Dr Thevathasan’s work focuses on comparing outcomes of venoarterial extracorporeal membrane oxygenation (VA-ECMO) with VA-ECMO combined with Impella (ECMELLA or ECpella) in patients with cardiac arrest. Past studies in this field have demonstrated that extracorporeal cardiopulmonary resuscitation (ECPR) offers a survival benefit over traditional cardiopulmonary resuscitation (CPR).1 Despite a 10-fold increase in ECPR usage from 2003 to 2014, overall survival has remained unchanged at approximately 29%.2 Although studies such as the ARREST trial showed significant survival increases with ECPR,3 a prospective registry study from the same year revealed virtually identical survival rates between ECPR and conventional CPR,4 suggesting there are unknown factors involved with the effect of ECPR on survival after a cardiac arrest. Dr Thevathasan aimed to answer these questions by conducting a cohort study of cardiac arrest patients in three tertiary care centres in Berlin over the past 5 years.

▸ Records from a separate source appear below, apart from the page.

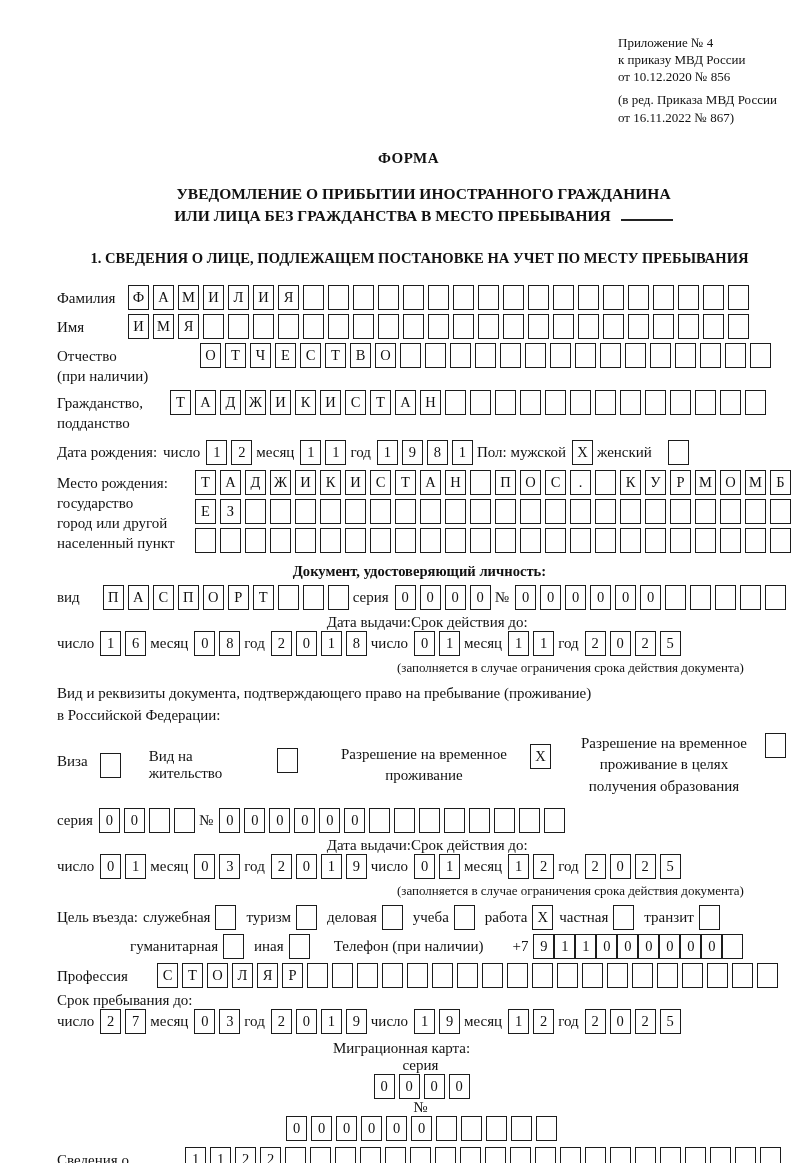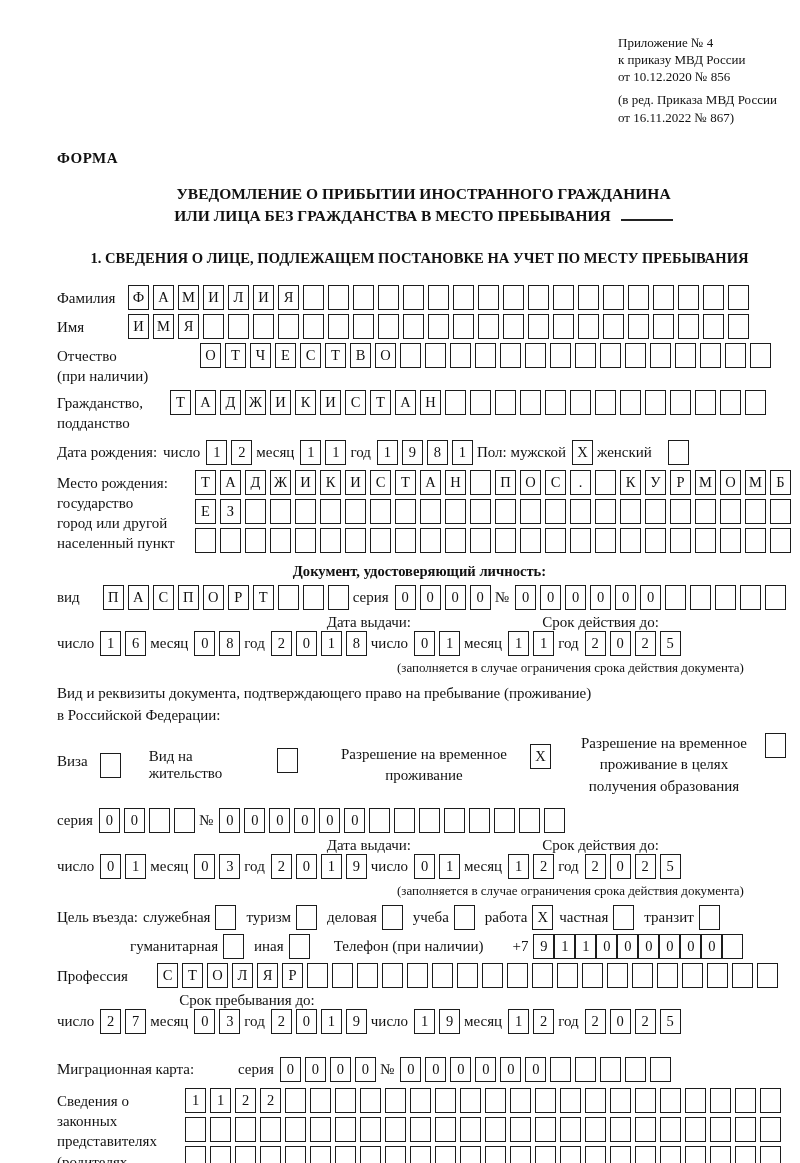--- a/index.html
+++ b/index.html
@@ -4,21 +4,21 @@
 <style>
   html,body{margin:0;padding:0;background:#888;}
   .page{
     width:800px;height:1163px;background:#ffffff;color:#111;
     font-family:"Liberation Serif","DejaVu Serif",serif;
     position:relative;overflow:hidden;box-sizing:border-box;
     padding:34px 10px 0 57px;
   }
   .annex{margin-left:561px;font-size:13px;line-height:1.32;}
   .annex .note{margin-top:6px;}
-  .forma{margin-top:24px;margin-right:30px;text-align:left;font-weight:bold;font-size:15px;letter-spacing:.5px;}
+  .forma{margin-top:24px;margin-right:30px;text-align:center;font-weight:bold;font-size:15px;letter-spacing:.5px;}
   .title{margin-top:16px;text-align:center;font-weight:bold;font-size:15.5px;line-height:1.45;}
   .title .uline{display:inline-block;width:52px;border-bottom:2px solid #222;height:14px;margin-left:10px;}
   .sec1{margin-top:22px;margin-left:-8px;text-align:center;font-weight:bold;font-size:14.6px;}
 
   .frm{margin-top:18px;font-size:15px;}
   .row{display:flex;align-items:flex-start;margin-bottom:4px;}
   .lblcol{flex:0 0 auto;line-height:1.35;padding-top:3px;}
   .cells{display:flex;flex:0 0 auto;}
   .cell{
     box-sizing:border-box;flex:0 0 auto;width:21px;height:25px;margin-right:4px;
@@ -28,21 +28,21 @@
   .w71{width:71px;} .w113{width:113px;} .w143{width:143px;} .w138{width:138px;}
   .w100{width:100px;} .w128{width:128px;} .w175{width:175px;}
   .stack .cells{margin-bottom:4px;}
   .dochdr{text-align:center;font-weight:bold;font-size:14.6px;margin:6px 0 5px -8px;}
   .inl{display:flex;align-items:center;}
   .inl .t{margin:0 6px 0 0;white-space:nowrap;}
   .gap6{margin-left:6px;} .gap10{margin-left:10px;} .gap16{margin-left:16px;}
   .gap24{margin-left:24px;} .gap30{margin-left:24px;} .gap65{margin-left:65px;} .gap73{margin-left:73px;}
   .dates-hdr{display:flex;font-size:15px;margin-top:2px;}
   .dates-hdr .dhl{width:355px;text-align:right;}
-  .dates-hdr .dhr{width:380px;text-align:center;}
+  .dates-hdr .dhr{width:380px;}
   .smallnote{font-size:13px;margin:1px 0 6px 340px;}
   .para{font-size:15px;line-height:1.5;margin-top:4px;}
   .resopts{display:flex;align-items:center;margin-top:6px;margin-bottom:10px;font-size:15px;}
   .opt{display:flex;align-items:flex-start;}
   .optlbl{text-align:center;line-height:1.45;}
   .opt .cell{margin-left:8px;}
   .purp{display:flex;align-items:center;font-size:15px;margin-bottom:4px;}
   .purp .t{margin-right:5px;white-space:nowrap;}
   .purp .cell{margin-right:0;}
   .hint{font-size:13.5px;text-align:center;margin-top:4px;}
@@ -629,21 +629,21 @@
         </span>
       <span class="t gap6">год</span>
       <span class="cells">
           <span class="cell">2</span>
           <span class="cell">0</span>
           <span class="cell">2</span>
           <span class="cell">5</span>
         </span>
     </div>
 
-    <div class="row inl" style="margin-top:23px;">
+    <div class="row inl" style="margin-top:6px;flex-direction:column;">
       <span class="t w175">Миграционная карта:</span>
       <span class="t gap30">серия</span>
       <span class="cells">
           <span class="cell">0</span>
           <span class="cell">0</span>
           <span class="cell">0</span>
           <span class="cell">0</span>
         </span>
       <span class="t gap6">№</span>
       <span class="cells">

Dr Thevathasan and his team hypothesised that the type of ECPR may affect survival outcome. Adult patients with cardiac arrest due to acute MI who were treated with either VA-ECMO or ECMELLA were propensity matched for age, location of cardiac arrest, ECG rhythm and the IABP-SHOCK II score. The primary outcome was 30-day mortality, and secondary outcomes were the lengths of hospital and intensive care unit (ICU) stay. Overall, the cohort of 95 patients had a mean age of 64, with 60% of patients having an in-hospital cardiac arrest; patients had a SAVE score of −9 and relatively few comorbidities, with a Charlson comorbidity index (CCI) of 3. After propensity matching, the ECMELLA group had a 50% lower 30-day mortality risk than patients treated with VA-ECMO alone. Both the hospital and ICU lengths of stay were 50% longer in the ECMELLA group, which can be attributed to the increased survival of this patient group. Multivariate analysis revealed that ECMELLA therapy improved survival in patients who were male, aged ≤75 years, experienced in-hospital cardiac arrest, scored <3 on the CCI or had a greater than Class IV SAVE score. Interestingly, physician experience also played a role, because patients treated by an experienced cardiologist (defined as having treated three or more ECPR cases) also had lower mortality. Together, these findings suggest that ECPR offers significant survival improvements, and that certain patient characteristics are associated with the best outcomes of ECMELLA therapy.
Similar to previous reports in cardiogenic shock, one of the most frequent complications observed with both therapies in this study was critical bleeding, defined as a drop in haemoglobin of ≥5 g/dL. This complication is likely attributed to the large cannula used for devices, as well as anticoagulation and antiplatelet therapies used after percutaneous coronary intervention. Haemolysis trended higher in the ECMELLA group, likely due to the inlet–outlet interactions and continuous blood flow through the Impella device. These effects have been reported in studies of cardiogenic shock, but not previously in cardiac arrest.5
Dr Thevathasan summarised that LV unloading with Impella in patients treated with VA-ECMO was associated with lower mortality rates during ECPR, and that a randomised controlled clinical trial is vital to further evaluate the benefits of left ventricular unloading in patients with therapy-refractory cardiac arrest.